[Patch][ARM] Fix and enable the Load/Store optimisation pass for Thumb1

Wed May 14 04:55:30 PDT 2014

Hi James,

Thanks a lot - I've now also made a Phabricator diff for the main patch (0003) at http://reviews.llvm.org/D3757 for further code review. Any feedback is of course welcome!

Cheers
Moritz
________________________________________
From: James Molloy
Sent: 14 May 2014 12:50
To: Moritz Roth; llvm-commits at cs.uiuc.edu
Cc: 'Renato Golin'; t.p.northover at gmail.com
Subject: RE: [Patch][ARM] Fix and enable the Load/Store optimisation pass for Thumb1

Hi Moritz,

Thanks for working on this!
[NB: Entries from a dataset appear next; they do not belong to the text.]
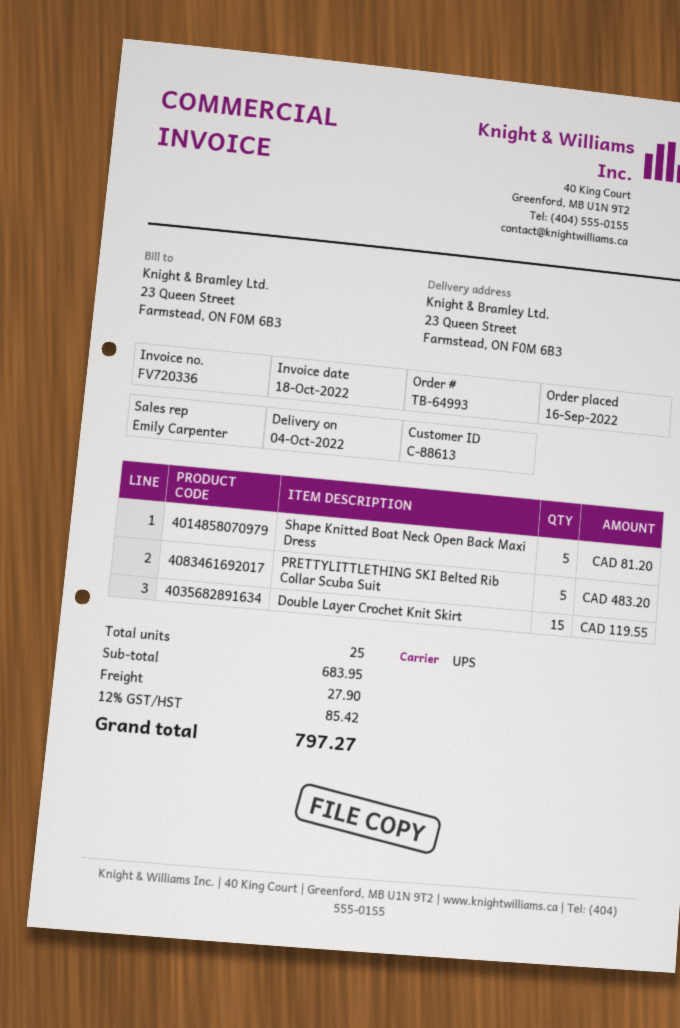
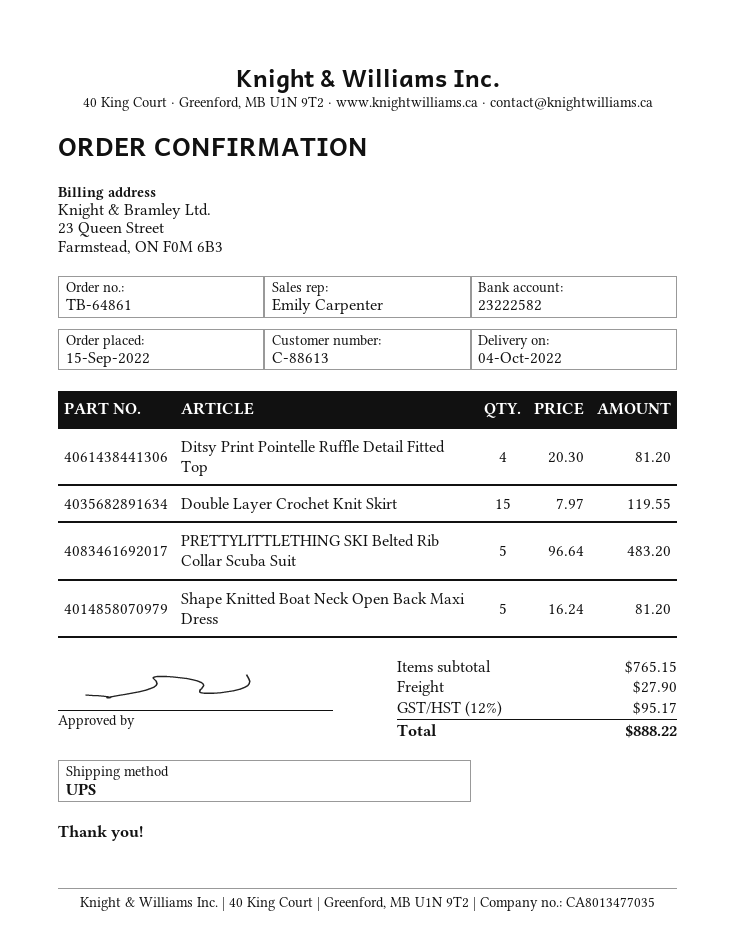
order number: TB-64993 -> TB-64861
order date: 2022-09-16 -> 2022-09-15
Ditsy Print Pointelle Ruffle Detail Fitted Top: none -> 4 for 81.20
subtotal: 683.95 -> 765.15
tax: 12% = 85.42 -> 12% = 95.17
total: 797.27 -> 888.22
Lack of LDM/STM on v6m is pretty bad for
performance across the board, not just on Dhrystone.

For the list's benefit, as this is Moritz's first LLVM patch I reviewed this
internally to the point of being happy with it. I personally think it's fine
to be committed, although on a second look I will no doubt find nits that I
missed first time round.

Would anyone (Renato? Tim?) like to review this further or is my LGTM
enough?

Cheers,

James

> -----Original Message-----
> From: Moritz Roth
> Sent: 14 May 2014 11:33
> To: llvm-commits at cs.uiuc.edu
> Cc: James Molloy
> Subject: [Patch][ARM] Fix and enable the Load/Store optimisation pass for
> Thumb1
>
> Hi all,
>
> this is a set of patches to add support for Thumb1 targets in the
> Load/Store optimisation pass, and re-enable that pass as well as inline
> memcpy expansion.
> Below is a short description of each patch:
>
> 0001 - This patch fixes a few comment typos and other style issues I
> addressed while working on this. It's fairly small, and there is no
> intended functionality change.
>
> 0002 - This patch re-enables the Load/Store optimisation pass for
> Thumb1-only targets. Since the actual change to the algorithm isn't in
> this patch yet, the pass simply returns and does nothing if invoked for
> such a target. Essentially, the place where the pass is disabled for
> Thumb1 is just moved down into the actual pass, so patch 0003 can easily
> make it *actually* do something. Again, there is no intended
> functionality change.
>
> 0003 - This is the main patch - it adds support in the Load/Store
> optimisation pass to correctly generate Thumb1 LDMIA/STMIA instructions
> and fully enables the pass.
> The reason this was disabled before is that the current algorithm always
> generates non-writeback Load/Store multiples first, and then tries to
> merge any applicable base register updates into the LDM/STM. Thumb1 only
> has LDM/STM with base register writeback, so this approach doesn't
> really work there. In a nutshell, my patch directly generates the Thumb1
> tLDMIA[_UPD] and tSTMIA_UPD instructions. It then scans over the current
> block and tries to update any future instructions that read the base
> register with the new offset added from the writeback. If this isn't
> possible, the base register is reset right before the next instruction
> that uses it. The later (base-writeback merge) stages of the pass aren't
> applicable to Thumb1, so they're not executed.
>
> This is a rather large patch and there are many details I've left out
> here. I'll put a more detailed description of the changes on Phabricator
> for review shortly.
> There is no intended functionality change for non-Thumb1 targets. I've
> added some tests to check that the pass is working - but note that there
> is another set of test cases for this (and memcpy expansion) in patch
> 0004. There's also a fix for a failing test where two instructions were
> being merged by the algorithm.
>
> 0004 - This patch re-enables inline memcpy expansion for Thumb1. It was
> disabled for Thumb1 since the Load/Store optimisation pass was disabled.
> There are also test cases to make sure that small memcpys are inlined,
> and that the resulting chains of LDR/STR are merged correctly into
> LDM/STM (see patch 0003). This patch should only be applied once 0003 is
> commited.
>
> Finally, regarding code size / performance impact: This patch has an
> impact on certain benchmarks that do lots of memcpy. By itself, it seems
> to give a ~7% improvement in Dhrystone. Together with some trickery to
> make clang align global strings at word boundaries (this allows a
> further memcpy to be inlined), there's a ~25% overall speed-up.
>
> Cheers
> Moritz
>
> PS: Sorry for the disclaimer, still working on getting that removed from
> my work email account.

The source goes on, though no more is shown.